Conflict arose when they interacted with the tall natives of Chile, culminating in the abduction and execution of Thomas Doughty, one of Drake’s crew members. Subsequently, they ventured to Peru, where they plundered Spanish ships and discovered untold treasures. Finally, they circumnavigated the Cape of Good Hope and returned to Plymouth on September 26, 1580.
Sir Francis Drake’s exploration along the west coast of North America marked a significant chapter in history. After raiding Spanish ports and ships, Drake and his crew made landfall along the California coast to repair their vessels and claim the land in the name of Queen Elizabeth I of England. However, the exact location of their landing has been a subject of dispute for years.
In 1875, British geographer George Davidson identified a bay northwest of San Francisco, which he believed to be Drake’s landing site, and renamed it Drakes Bay. This discovery was well received by Californians, who saw Drake as a founding figure of their state. Nevertheless, Davidson’s conclusions were later challenged, with historian Robert F. Heizer suggesting in his book “Francis Drake and the California Indians” (2022) that Drake never entered San Francisco Bay.
The enduring mystery of Sir Francis Drake’s landing in California revolves around the authenticity of “Drake’s Plate.” This copper artifact, measuring approximately 15 x 20 inches, bears Latin inscriptions claiming Drake’s arrival and the land’s possession in Queen Elizabeth I’s name. In 1977, nuclear activation analysis conducted by Helen Michel and Frank Asaro confirmed that the plate was a forgery, produced in the late 19th or early 20th century and containing chemical elements inconsistent with 16th-century English manufacturing techniques.
Moreover, there is no historical record of Queen Elizabeth I presenting such a plate to Sir Francis Drake. Upon the plate’s exposure as a hoax, James Hart, then-director of the Bancroft Library, publicized the findings, debunking its authenticity.
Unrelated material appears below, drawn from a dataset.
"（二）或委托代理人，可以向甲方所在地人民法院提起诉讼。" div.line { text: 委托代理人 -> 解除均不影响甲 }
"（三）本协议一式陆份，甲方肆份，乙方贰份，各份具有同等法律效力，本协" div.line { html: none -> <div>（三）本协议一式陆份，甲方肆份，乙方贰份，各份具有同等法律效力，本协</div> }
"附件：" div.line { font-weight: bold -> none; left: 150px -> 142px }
In 2003, a group of historians claimed that “Drake’s Plate” was deliberately crafted as a practical joke by Herbert E. Bolton’s associates. Bolton, the director of the Bancroft Library from 1920 to 1940, had received the plate from Beryle Shinn and publicly validated its discovery before his friends could admit it was a hoax.
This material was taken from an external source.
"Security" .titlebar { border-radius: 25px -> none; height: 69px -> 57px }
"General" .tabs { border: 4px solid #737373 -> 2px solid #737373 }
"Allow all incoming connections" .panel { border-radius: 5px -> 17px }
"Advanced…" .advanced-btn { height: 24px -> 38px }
These individuals, associated with E Clampus Vitus, a historical and fraternal organization, included G. Ezra Dane, George Haviland Barron, George C. Clark, and Lorenz Noll. They were known for creating fake plaques and engaging in playful jests among their fraternity members. The plate’s back also featured the letters “ECV,” an abbreviation of E Clampus Vitus, which further implicated its origin.
Sir Francis Drake’s legacy remains a complex tapestry of exploration, piracy, and national identity. While he is celebrated as a hero in England, his actions stirred tensions with Spain, which viewed him as a pirate. Simultaneously, his presence in California offers an alternative origin story to the Spanish missionaries and Native American populations of the region.
The controversy surrounding Drake’s landing site continues to shape California’s historical narrative and identity. While the mystery of his exact landing location persists, the enduring fascination with Sir Francis Drake and the enduring intrigue of “Drake’s Plate” ensure that his name will be forever linked with the history of the Golden State.